Pendant trois ans et demi, la famille Belbèze s’est battue pour faire reconnaître l’impact sur sa santé d’émanations toxiques dans l’air provenant d’une carrosserie mitoyenne à son habitation. Un parcours du combattant, mené en raison du vide juridique qui plane sur la pollution de l’air intérieur, et plus encore pour les particuliers.

C’est une victoire. Mais « une victoire à la Pyrrhus » nuance Matthieu Belbèze. L’arrêté rendu en mai 2024 par la Cour d’Appel d’Aix-en-Provence, ordonnant la suspension de l’activité de la carrosserie mitoyenne à son habitation, « qui empoisonnait sa famille » à coups de rejets toxiques dans l’air, n’a pour lui rien d’une consécration.
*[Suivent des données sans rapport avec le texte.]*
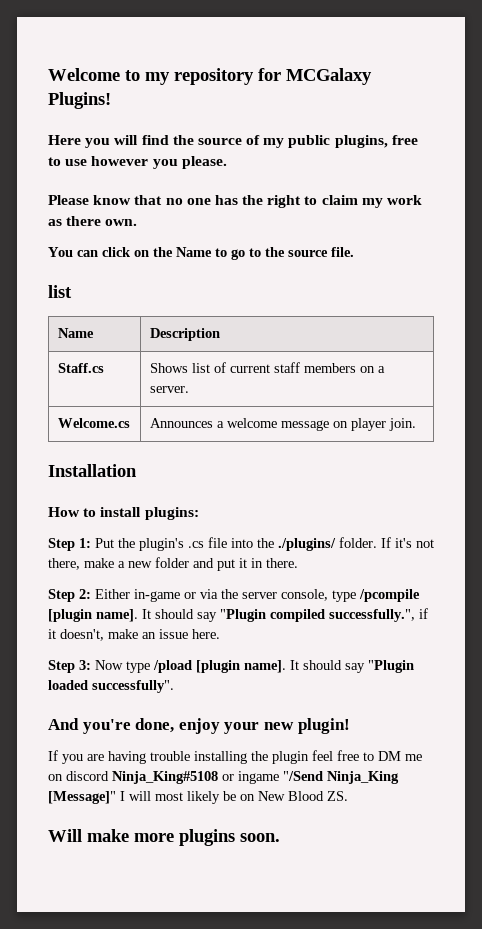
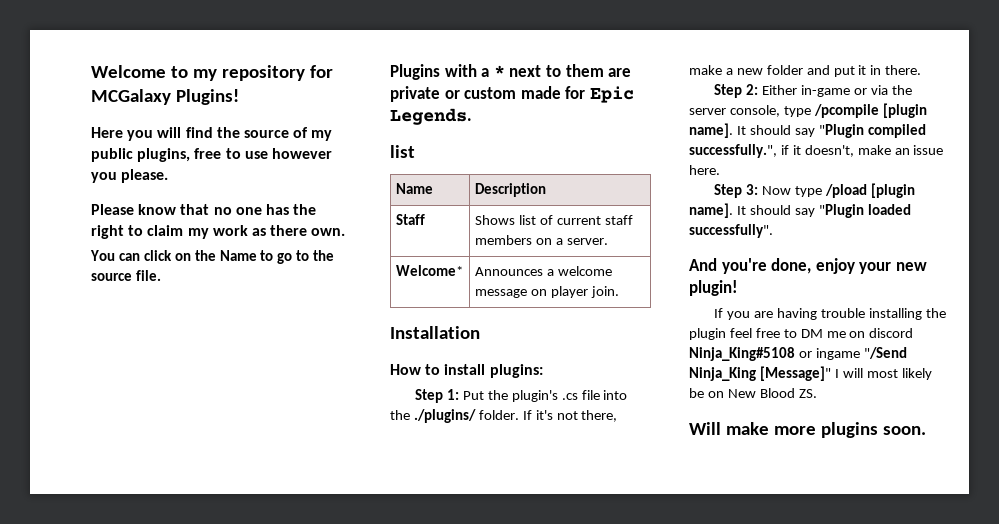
(354, 252) none -> [390,64,632,80] [390,86,634,103] [390,108,472,125] // Plugins with a * next to them are private or custom made for Epic Legends.
[57,363,104,373] Staff.cs -> [395,214,425,225] Staff
[57,418,130,428] Welcome.cs -> [395,265,463,276] Welcome*

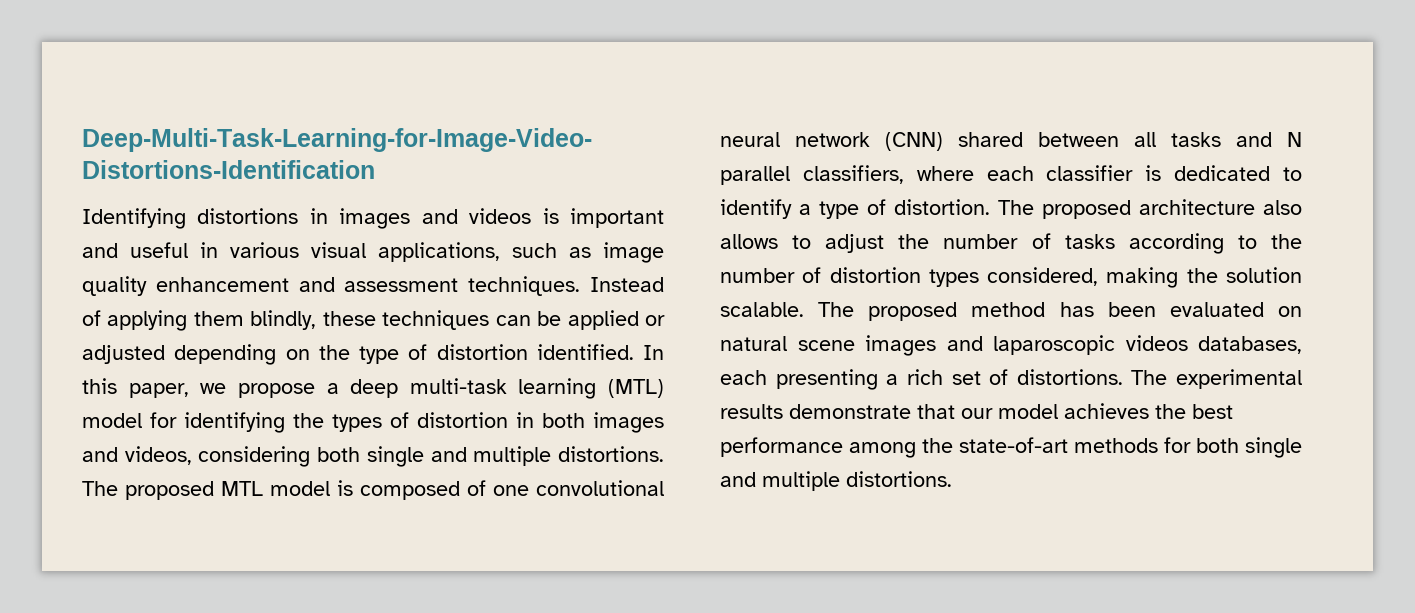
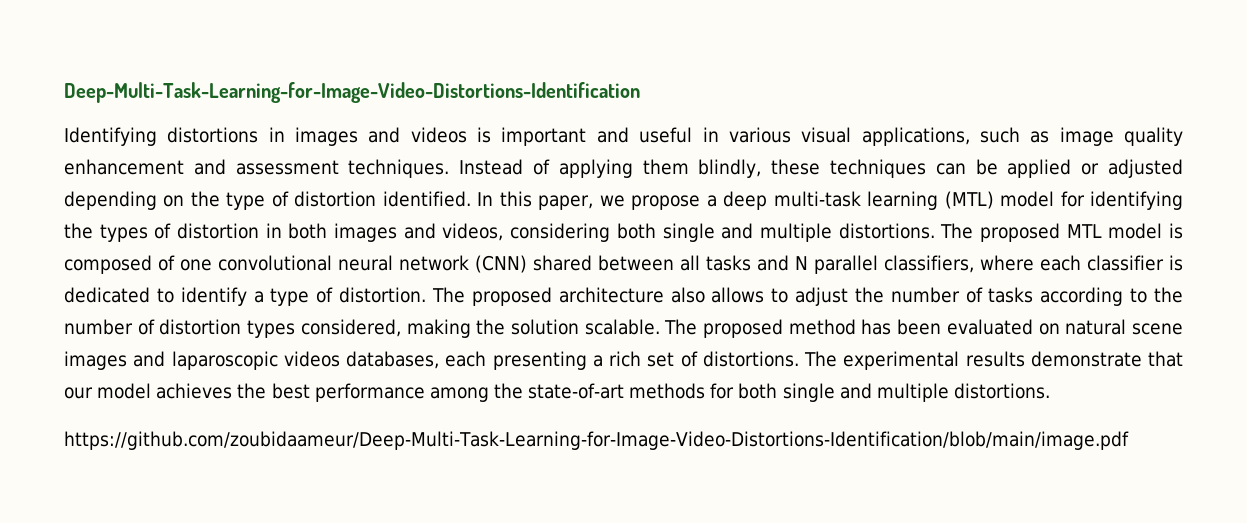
(952, 479) none -> [64,431,1129,450] // https://github.com/zoubidaameur/Deep-Multi-Task-Learning-for-Image-Video-Distortions-Identification/blob/main/image.pdf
Pas plus que cette première, en matière de cas justiciables liés à la pollution de l’air intérieur : la condamnation du gérant du lieu et de la société immobilière propriétaire du local, à lui verser « une provision sur les pertes financières occasionnées ». Une victoire qui pourrait déboucher sur « une sorte de jurisprudence » dans ce qui s’apparente à un « no man’s land juridique ».